The presence of peritoneal metastases has a significant negative impact on survival for patients. One of the most important determinants of treatment success and long-term overall survival is the ability to achieve removal of all visible cancer during initial surgery prior to the heated chemotherapy for a complete cytoreduction.2-5
"We are highly encouraged by this initial data in a promising new indication, as we continue to expand the development of LUMISIGHT across the spectrum of solid tumors. Everything we do at Lumicell is focused on improving surgical outcomes for patients," said Howard Hechler, President of Lumicell.
About Peritoneal Surface Malignancies and Metastasis
Peritoneal surface malignancies include primary peritoneal malignant mesothelioma and tumors that have spread from different organs, referred to as peritoneal metastases. These metastases can originate from organs such as appendiceal, colorectal, gastric, pancreatic, and ovarian cancers, and affect more than 75,000 patients each year in the United States.1
The presence of disease and the extent of disease are often difficult to be fully evaluated by conventional non-invasive imaging techniques such as CT scan, PET scan, or MRI. Small peritoneal surface nodules are often detected at the time of surgical exploration by the surgeon’s eyes versus conventional imaging techniques.

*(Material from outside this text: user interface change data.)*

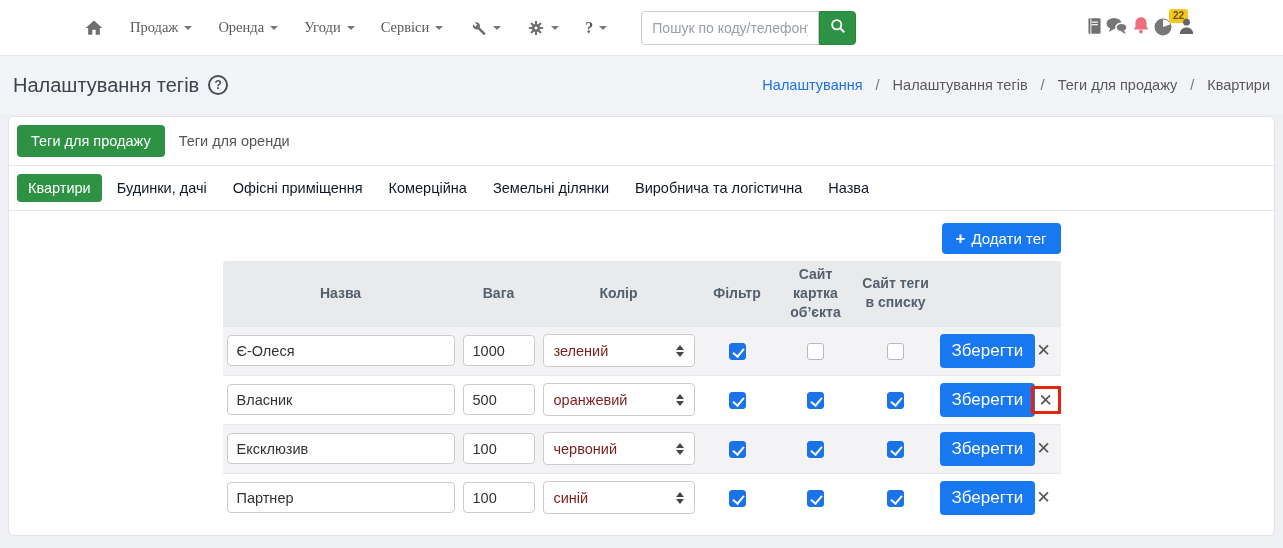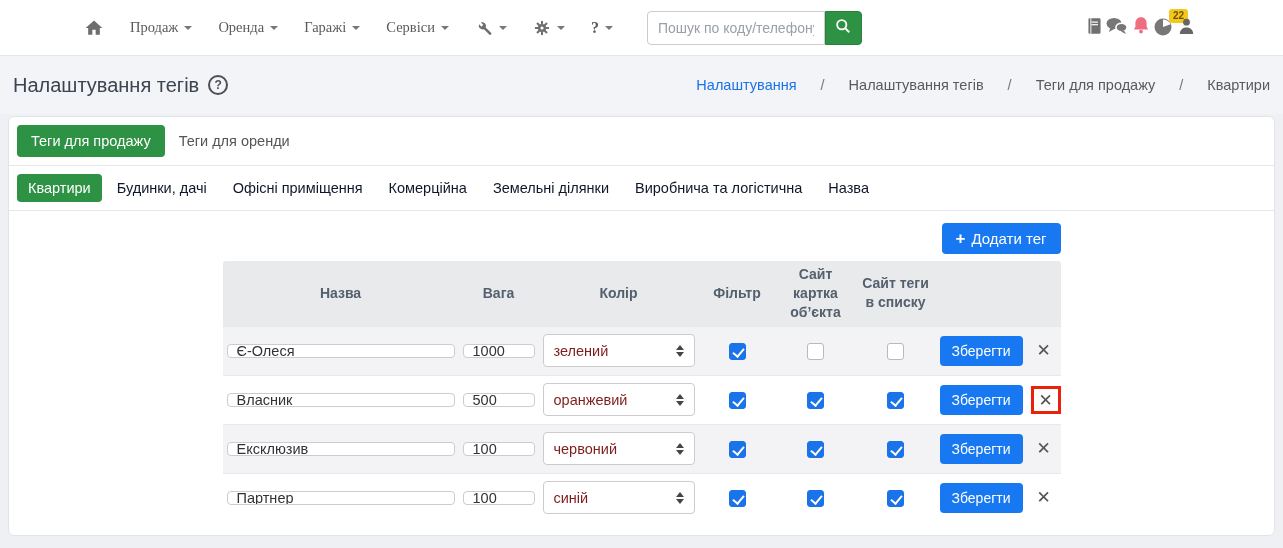"Гаражі" span { text: Гаражі -> Угоди }
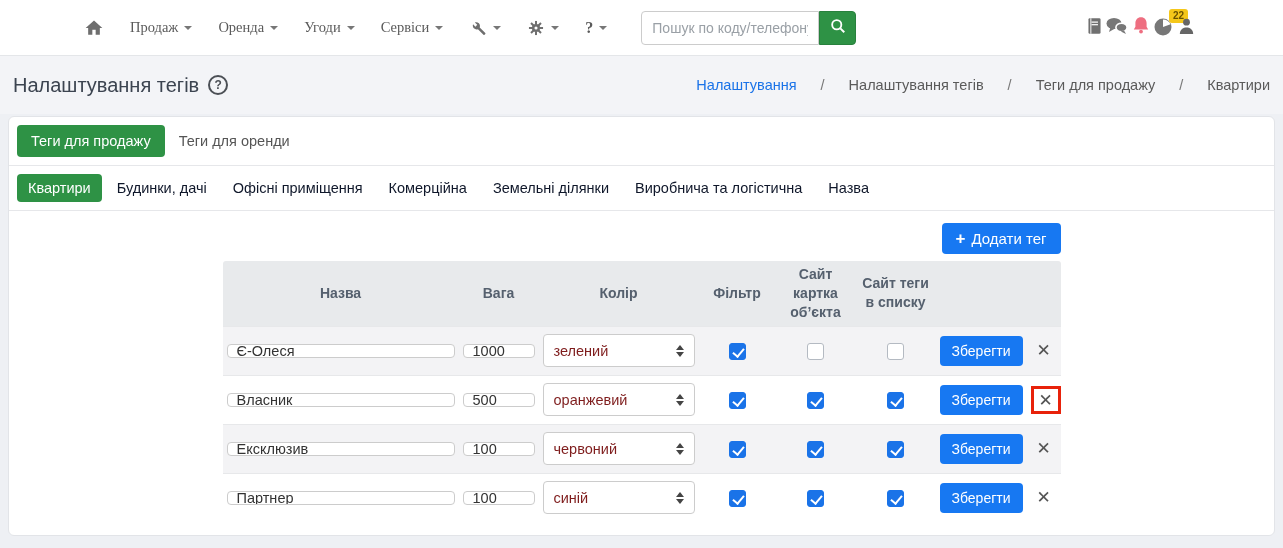"Налаштування" .breadcrumb { gap: 24px -> 13px }
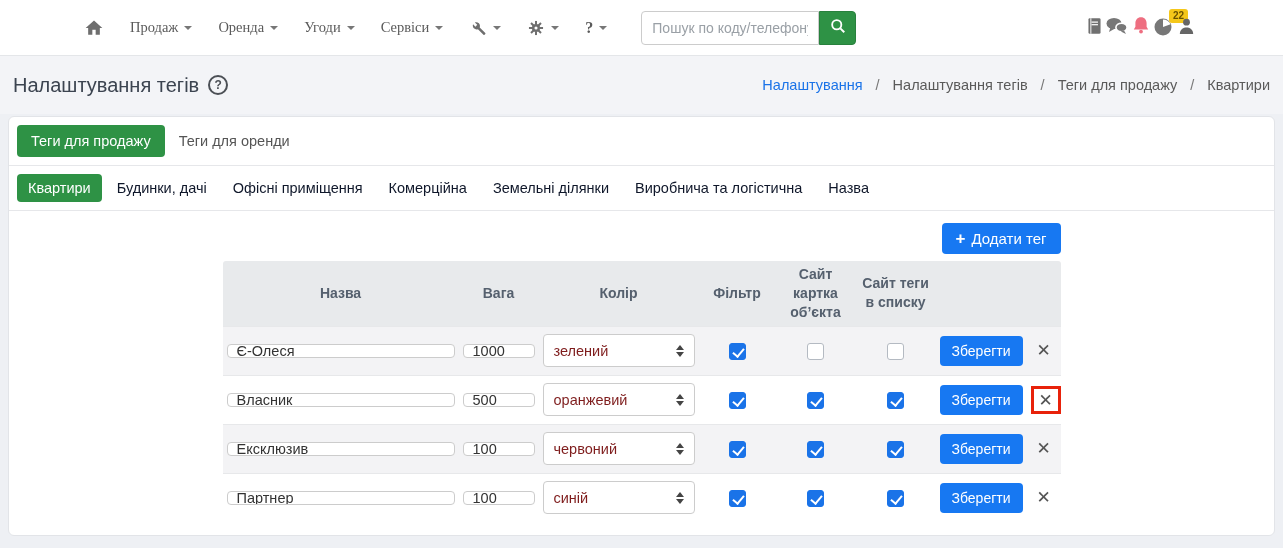"Є-Олеся" .name-input, .weight-input { height: 14px -> 31px }
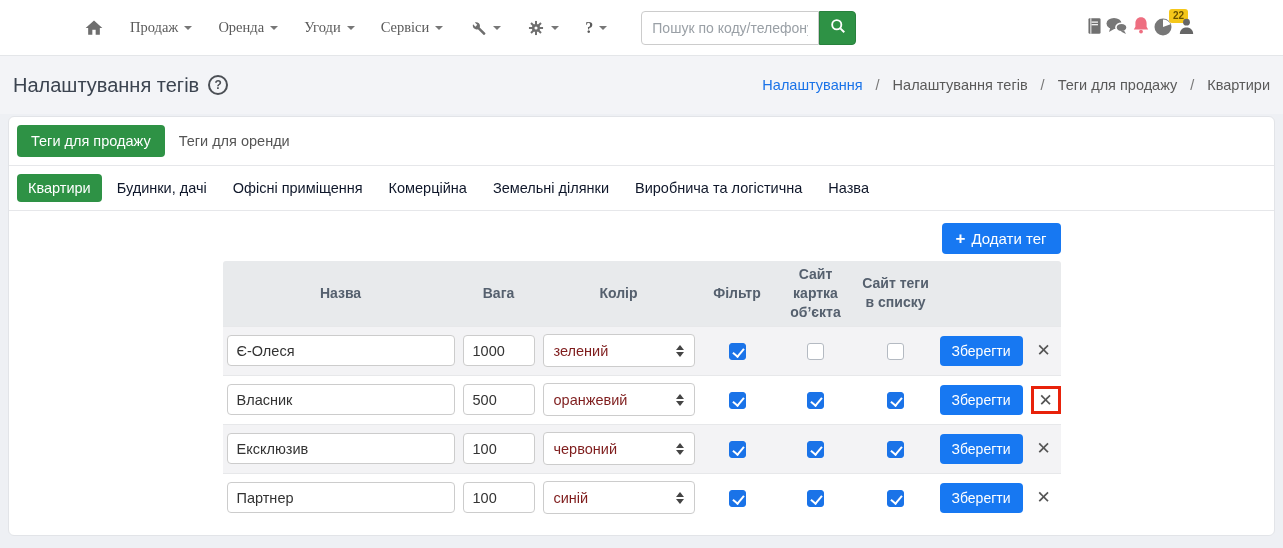"Зберегти" .save-btn { font-size: 14px -> 17px }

One of the most important determinants of treatment success and overall survival is the ability to achieve complete cytoreduction (CCR).2-5 While patients with no residual disease (CCR0) or minimal residual peritoneal surface tumor nodules less than 2.5 mm in maximum diameter (CCR1) have significantly better survival than those with residual nodules more than 2.5 mm in maximum diameter (CCR2), patients with CCR0 have experienced the best clinical outcomes.